Treatment Type: Medications
Rated for: Bichon Frise
Posted Mar. 1, 2018
By far my favorite NSAID, it's very effective and safe as long as it's used as prescribed by a vet.
ACL injury of any kind is a very painful condition, which requires use of NSAIDs, whether it's treated surgically or conservatively. What ever treatment you go for, chances are that your dog will develop some kind osteoarthritis in the knee in following years, and it will need NSAID treatment from time to time. There are a few NSAIDs to choose from, their efficacy is more or less the same, they mostly differ in price and side-effects.
Cox-2 selective inhibitors like Meloxicam and Carprofen are most used in veterinary medicine, they are very effective and much safer for dogs then older less selective NSAIDs like ibuprofen, diclofenac etc. which will just burn a hole through your dogs stomach.
Despite being safer they still produce GI side-effects and sometime even ulceration, especially if overdosed. This is highly individual, some dogs don't have side-effects while others have significant ones, in these cases you can either change the drug, or if another one produces the same effect you can use proton pump inhibitors (omeprazol) to reduce stomach acid secretion and thus reduce the problem.

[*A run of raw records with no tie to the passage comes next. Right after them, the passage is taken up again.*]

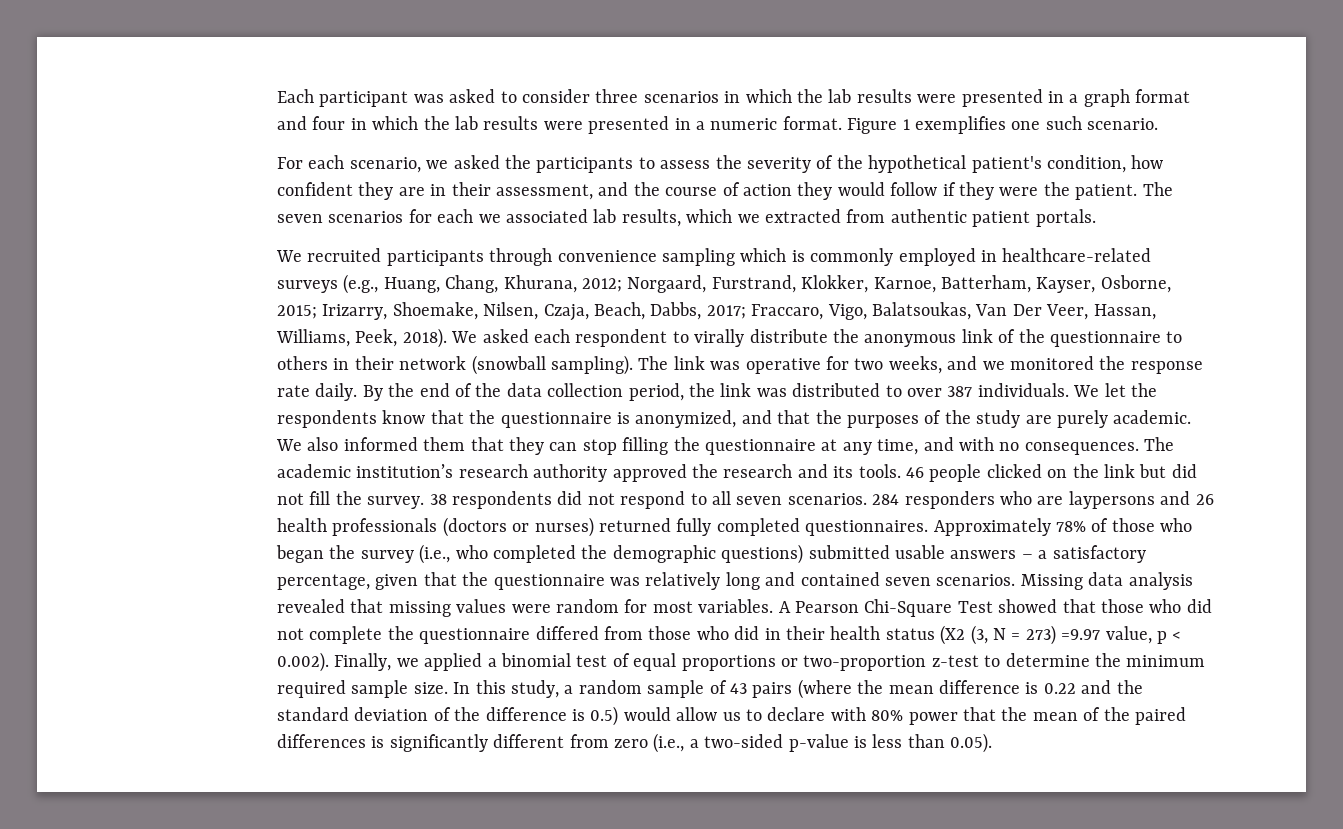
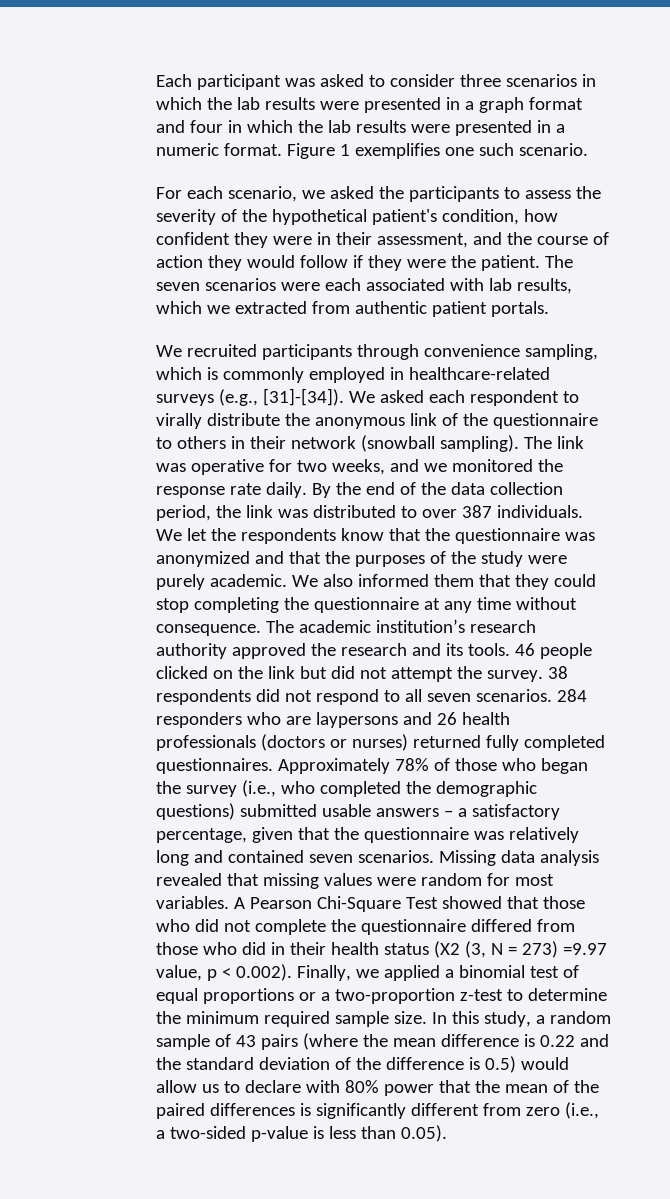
- For each scenario, we asked the participants to assess the severity of the hypothetical patient's condition, how confident they are in their assessment, and the course of action they would follow if they were the patient.
+ For each scenario, we asked the participants to assess the severity of the hypothetical patient's condition, how confident they were in their assessment, and the course of action they would follow if they were the patient.
- The seven scenarios for each we associated lab results, which we extracted from authentic patient portals.
+ The seven scenarios were each associated with lab results, which we extracted from authentic patient portals.
- We recruited participants through convenience sampling which is commonly employed in healthcare-related surveys (e.g., Huang, Chang, Khurana, 2012; Norgaard, Furstrand, Klokker, Karnoe, Batterham, Kayser, Osborne, 2015; Irizarry, Shoemake, Nilsen, Czaja, Beach, Dabbs, 2017; Fraccaro, Vigo, Balatsoukas, Van Der Veer, Hassan, Williams, Peek, 2018).
+ We recruited participants through convenience sampling, which is commonly employed in healthcare-related surveys (e.g., [31]-[34]).
- We let the respondents know that the questionnaire is anonymized, and that the purposes of the study are purely academic.
+ We let the respondents know that the questionnaire was anonymized and that the purposes of the study were purely academic.
- We also informed them that they can stop filling the questionnaire at any time, and with no consequences.
+ We also informed them that they could stop completing the questionnaire at any time without consequence.
- 46 people clicked on the link but did not fill the survey.
+ 46 people clicked on the link but did not attempt the survey.
- A Pearson Chi-Square Test showed that those who did not complete the questionnaire differed from those who did in their health status (X2 (3, N = 273) =9.97 value, p < 0.002). Finally, we applied a binomial test of equal proportions or two-proportion z-test to determine the minimum required sample size.
+ A Pearson Chi-Square Test showed that those who did not complete the questionnaire differed from those who did in their health status (X2 (3, N = 273) =9.97 value, p < 0.002). Finally, we applied a binomial test of equal proportions or a two-proportion z-test to determine the minimum required sample size.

Last year on a veterinary conference I attended, one anesthesiology professor from Switzerland talked about some studies done all over the world comparing meloxicam and carprofen to newer more selective cox-2 blocking NSAIDs like firocoxib and robenacoxib in which they discovered that actually old ones (meloxicam and carprofen) gave better pain relief especially in post-surgical and other kinds of pain where inflammation was involved, since they have better anti-inflammatory action then newer more selective cox-2 inhibitors. Most studies are neither here nor there, but according to most there is no significant difference in pain relief nor side-effects.
While coxib class NSAIDs are suppose produce fewer GI side-effects, studies in humans (I didn't mange to find any dogs studies confirming this) have shown that they can increase incidence of stroke and heart attack, and though this wasn't proven in dogs, they're not recommended in dogs with concurrent heart disease.
Besides being as effective and safe as the new drugs, meloxicam is among the cheapest drugs around, 10x cheaper then coxib class analgesics.
One warning! Never use human meloxicam tablets, I've seen 3-4 cases of perforative ulcers (ulcers which actually make full thickness wholes in stomach) in dogs caused by human meloxicam tablets. One of them even died before we could get it to surgery.
Always use oral solutions which are made specifically for dogs and cats!